Two Libraries, One Day, Two Ransomware Gangs: What the British Library and Toronto Public Library Attacks Tell Us
[an error occurred while processing this directive]The British Library in London and Toronto Public Library in Canada both detected suspicious activity on their networks within days of each other in late October 2023. Both were targeted by sophisticated ransomware groups. Both refused to pay. And both spent months recovering.
- British Library ransomware attack (Oct 2023): 3-month downtime, 7+ million pounds recovery cost. Toronto Public Library hit the same week by a different gang. Pattern shows libraries are now primary targets.
- Libraries are attractive targets: massive patron data stores, complete operational dependence on digital systems, historically weak security budgets, and numerous unvetted vendor integrations.
- AI amplifies ransomware risk: AI-powered phishing, AI as network entry point, AI-generated adaptive malware, and data poisoning attacks on patron information.
- Immediate defensive actions: enable MFA everywhere, test backups regularly, audit vendor security practices, establish incident response plans, and review cyber insurance coverage.
This timing was remarkable. Two major libraries hit within days of each other, by different ransomware groups, exposing just how vulnerable libraries are.
Let me walk you through what actually happened, what we learned, and why your library needs to pay attention.
British Library: The Attack Timeline
Wednesday, October 25, 2023, 11:29 PM GMT: The British Library's security systems detected the first evidence of an external presence on their network. Two minutes later, at 11:32 PM, attackers began moving through the network. (Timeline details from the British Library Cyber Incident Review, published March 2024.)

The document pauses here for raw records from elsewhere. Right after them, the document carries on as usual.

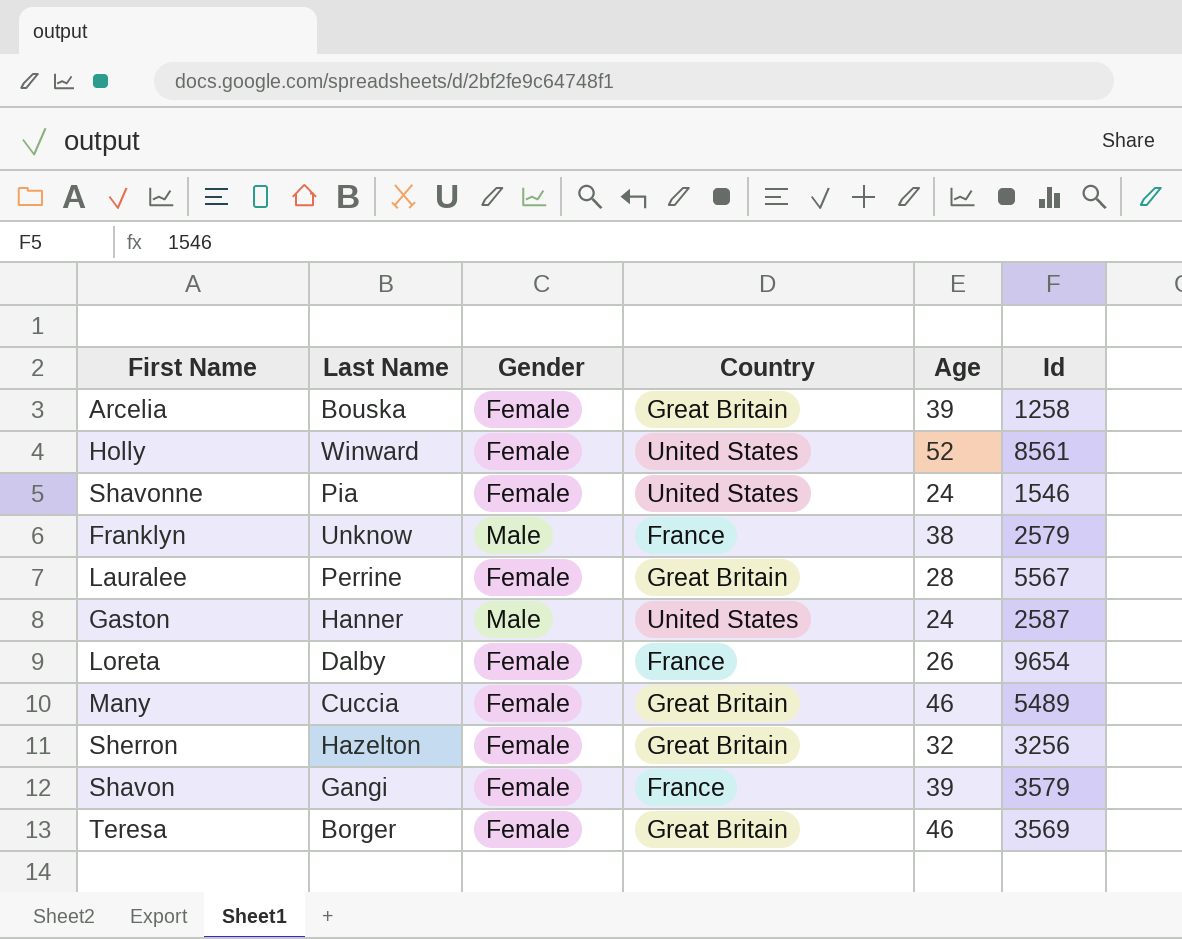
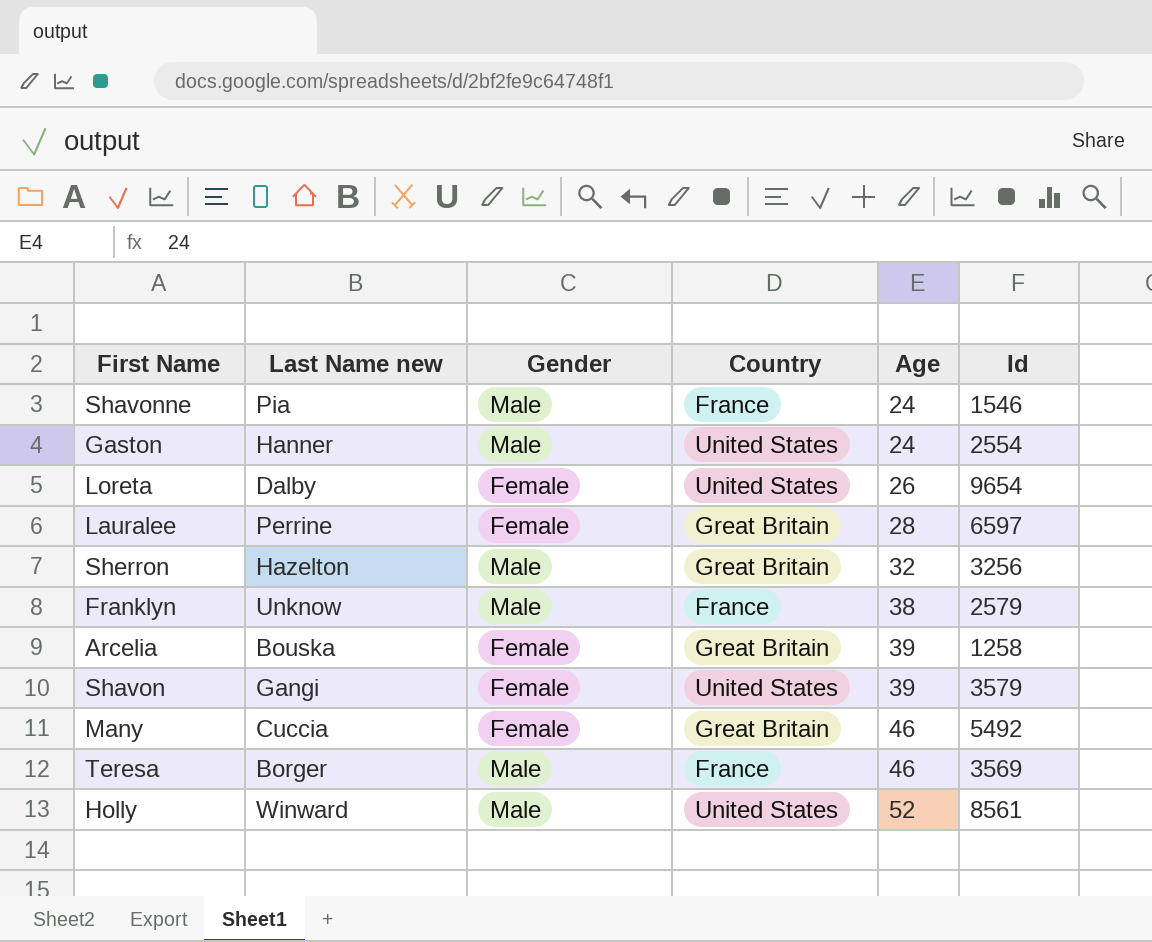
row order: none -> Age ascending
column name: Last Name -> Last Name new
Shavonne | Gender: Female -> Male
Shavonne | Country: United States -> France
Gaston | Id: 2587 -> 2554
Loreta | Country: France -> United States
Lauralee | Id: 5567 -> 6597
Sherron | Gender: Female -> Male
Shavon | Country: France -> United States
Many | Id: 5489 -> 5492
Teresa | Gender: Female -> Male
Teresa | Country: Great Britain -> France
Holly | Gender: Female -> Male

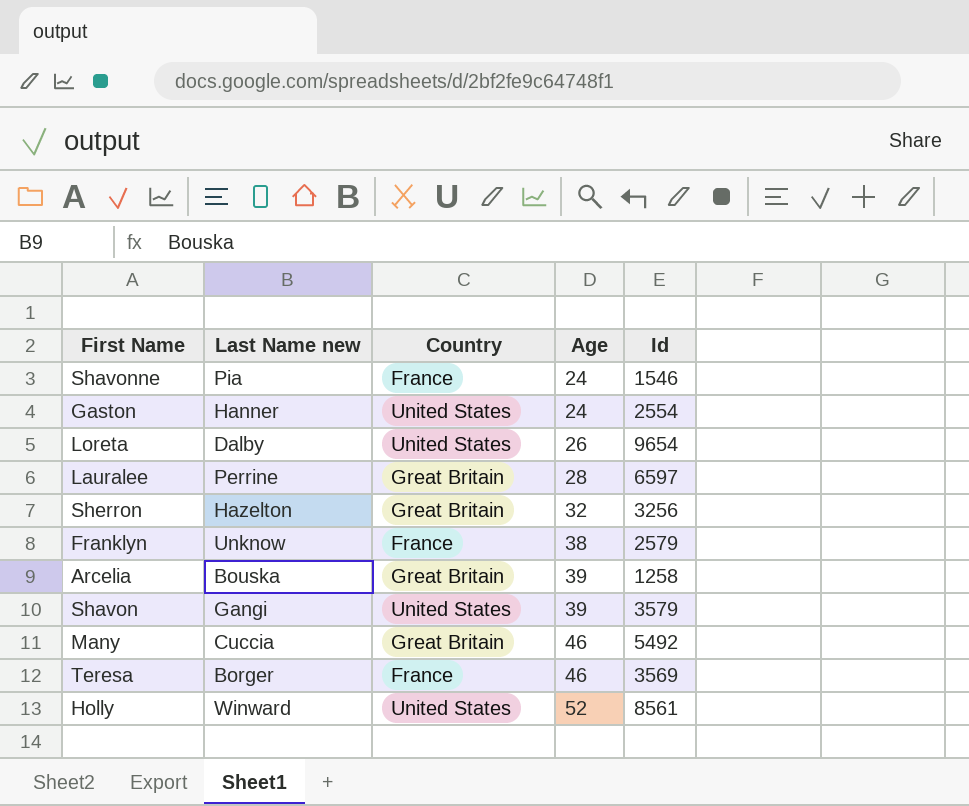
column Gender | position: 3 -> none

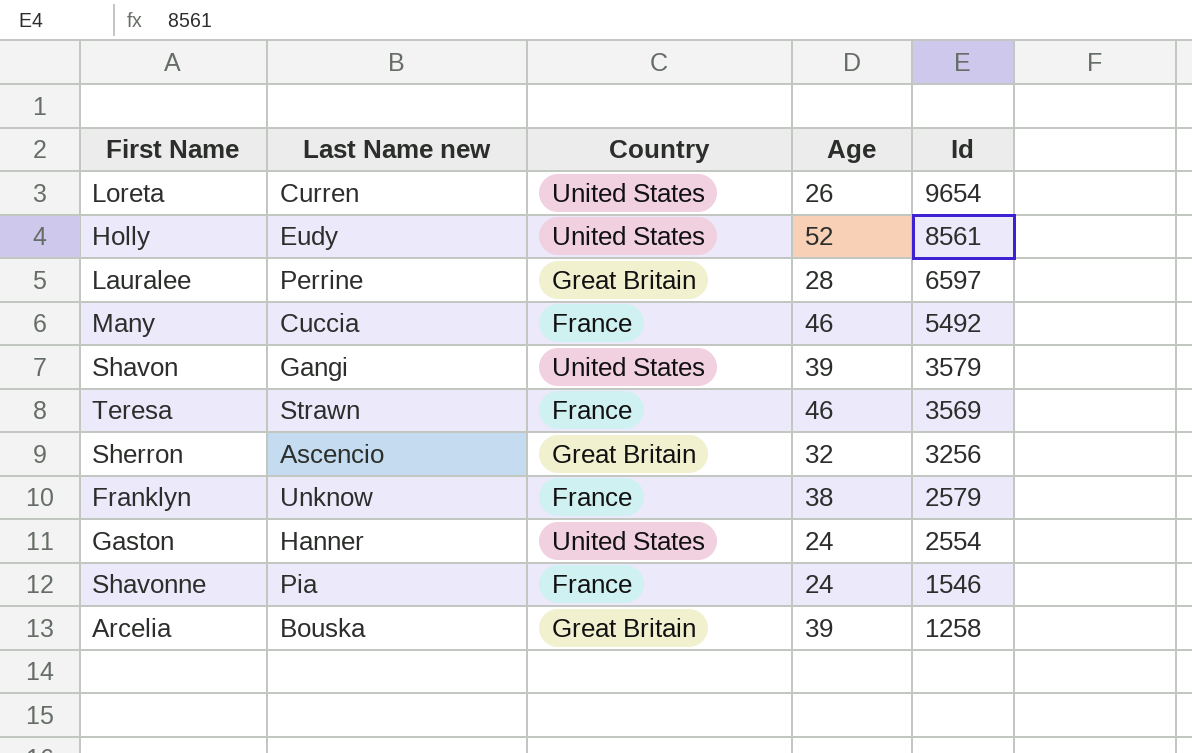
row order: Age ascending -> Id descending
Loreta | Last Name new: Dalby -> Curren
Holly | Last Name new: Winward -> Eudy
Many | Country: Great Britain -> France
Teresa | Last Name new: Borger -> Strawn
Sherron | Last Name new: Hazelton -> Ascencio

Early hours of Thursday, October 26: A security manager received an alert about suspicious activity. The activity was blocked and escalated for investigation. No further malicious activity was detected, and the compromised account was unblocked after a password reset.
This was a mistake. That "suspicious activity" was the Rhysida ransomware gang performing reconnaissance. They were mapping the network, identifying valuable targets, and planning their attack.
Saturday, October 28: At 01:30 AM, Jisc detected 440GB of outbound data traffic leaving the Library's network. By morning, the British Library website showed "technical issues." The major encryption and server destruction occurred this day.
Tuesday, October 31: The library confirmed the disruption was due to a cyber attack.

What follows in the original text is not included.